Splunk® IT Service Intelligence

Event Analytics Manual

This documentation does not apply to the most recent version of Splunk® IT Service Intelligence. For documentation on the most recent version, go to the latest release.

Event Analytics Monitoring dashboard

The Event Analytics Monitoring dashboard provides troubleshooting information for ITSI's Event Analytics functionality.

Rules Engine Statistics

Panel Description
Rules Engine Information The Java version being used by the Rules Engine. ITSI requires Java 8 - 11 to run notable event management features.
Rules Engine Real-Time Search Configuration Configuration information related to the following settings in savedsearches.conf:
  • dispatch.indexedRealtime - Defaults to "1". Do not modify this setting.
  • dispatch.indexedRealtimeOffset - Defaults to "60". Increase this setting if events are not being grouped.
  • dispatch.rt_backfill - Defaults to "0" (false). Do not modify this setting.
  • cron_schedule - Defaults to * * * * *. Do not modify this setting.
Rules Engine Event Processing Volume The number of events processed by each Rules Engine activity every 10 minutes.
Rules Engine Event Processing Times The median time taken by each Rules Engine activity to process an event.
Rules Engine Schedulers Health Check The number of times various Rules Engine schedulers run per 12-minute time frame. These statistics are used internally to ensure the schedulers are running as expected.
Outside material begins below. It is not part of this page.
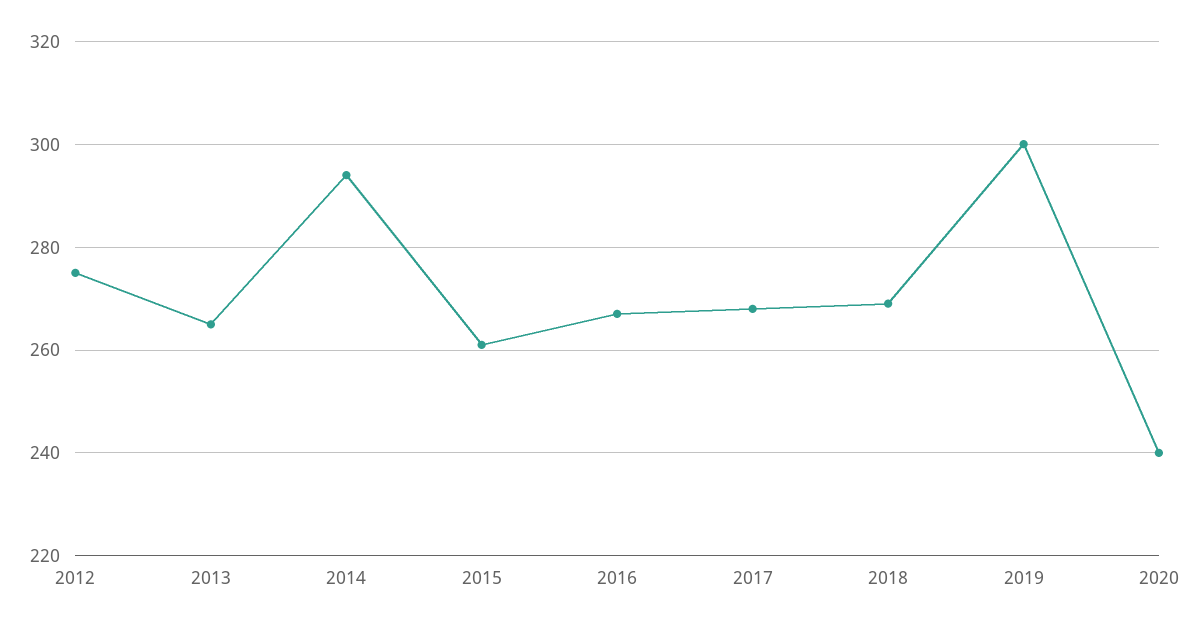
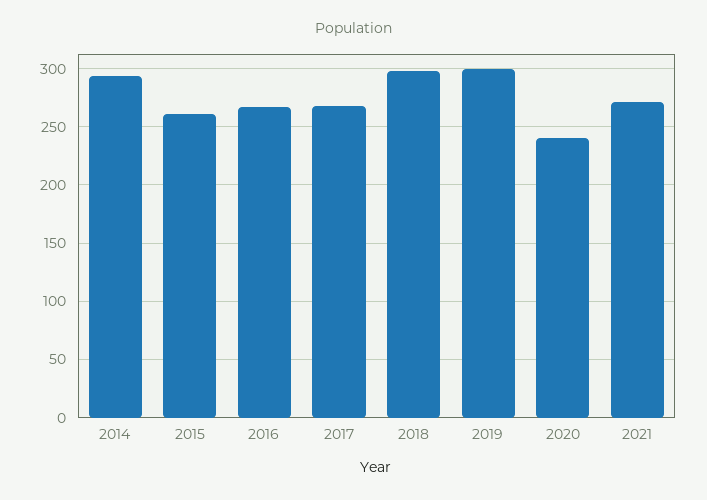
2012: 275 -> none
2013: 265 -> none
2018: 270 -> 300
2021: none -> 270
By default, the Event Periodic Backfill Scheduler runs every 12 minutes, the Policy Rules Check Scheduler runs every 1 minute for each aggregation policy, and the Policy Group Updates KV Store Sync Scheduler runs every 28 seconds for each aggregation policy.
Rules Engine Starts and Stops The number of times the Rules Engine starts and stops each hour. A Rules Engine restart can kick off multiple backfill processes with the default phased_execution_mode value in limits.conf, which might lead to the creation of duplicate episodes. Restarts can also help troubleshoot if you aren't seeing certain expected episodes.
Rules Engine Activity The number of states for each completed Rules Engine instance. You can use the instance ID to search the ITSI logs and troubleshoot issues.
Rules Engine Activity Details The details of activities of each Rules Engine instance completed. You can use the instance ID to search the ITSI logs and troubleshoot issues.

Skipped Events

Panel Description
Skipped Events Count A raw count of skipped events (events that are not included in any episodes) over the past 7 days. Under normal conditions, this number should be zero.
Skipped Events Percentage The percentage of ungrouped events versus grouped events over the past 7 days. Under normal conditions, this percentage should be zero.
Backfilled Events Count A raw count of backfilled events over the past 7 days. Under normal conditions, this number should be small.
Backfilled Events Percentage The percentage of backfilled events versus tracked events over the past 7 days. Under normal conditions, this percentage should be less than 1%.

Episode Processing Time

Panel Description
Episode Processing Times The amount of time it takes to convert tracked alerts (active raw notable events) to grouped alerts (active grouped notable events). Under normal conditions, the processing time should be about 60 seconds.
Event Processing Volume The number of events tracked in its_tracked_alerts, processed by the Rules Engine, and ingested into its_grouped_alerts per 10-minute time frame. Use this panel to troubleshoot grouping issues.
Event Processing Times The median time each Rules Engine component takes to process events. This time does not include the real-time search delay and is calculated from the point at which event is received by the Rules Engine.
Event Processing Time by Policy The median amount of time, in seconds, for each of your aggregation policies to process a single event.
Actions Processing Volume The total number of episode actions created, queued, and processed by the Rules Engine every 10 minutes.
Actions Processing Times The minimum, median, and maximum amount of time that the Rules Engine takes to process a single action.

Real-time Search Status

Panel Description
Event Analytics Real-Time Search Status The current state of real-time searches, including how much disk space they've used so far and how long they've been running. The searches exist in savesearches.conf.

HEC Tokens

Panel Description
Event Analytics HEC Tokens Shows which HEC tokens are available by host. If you create notable events using HEC tokens, this table shows which of your instances to send events to using the 'Auto Generated ITSI Event Management Token'. The absence of any of these tokens leads to Event Analytics not working properly.

KV Store Lookups

Panel Description
Event Analytics KV Store Lookups Compares the created KV store lookups with the ones that are required for event analytics but not created. If a lookup is not created, you must add it to transforms.conf.

Action Processing

Panel Description
Actions Processing Volume The number of actions created, queued, and processed every 10 minutes. If the number of queued and processed actions overlap, it means the action queue consumers are running smoothly. If the two lines don't overlap, check the Action Queue Times and Action Execution Times panels for details.
Action Processing Times The minimum, median, maximum and 99th percentile processing time for each action. This panel shows the total time between action generation and action execution.
Action Queue Times The minimum, median and maximum time that an action spends in the action queue. The three lines should fluctuate within a range of seconds. If one line trends upward, consider adding more action queue consumers.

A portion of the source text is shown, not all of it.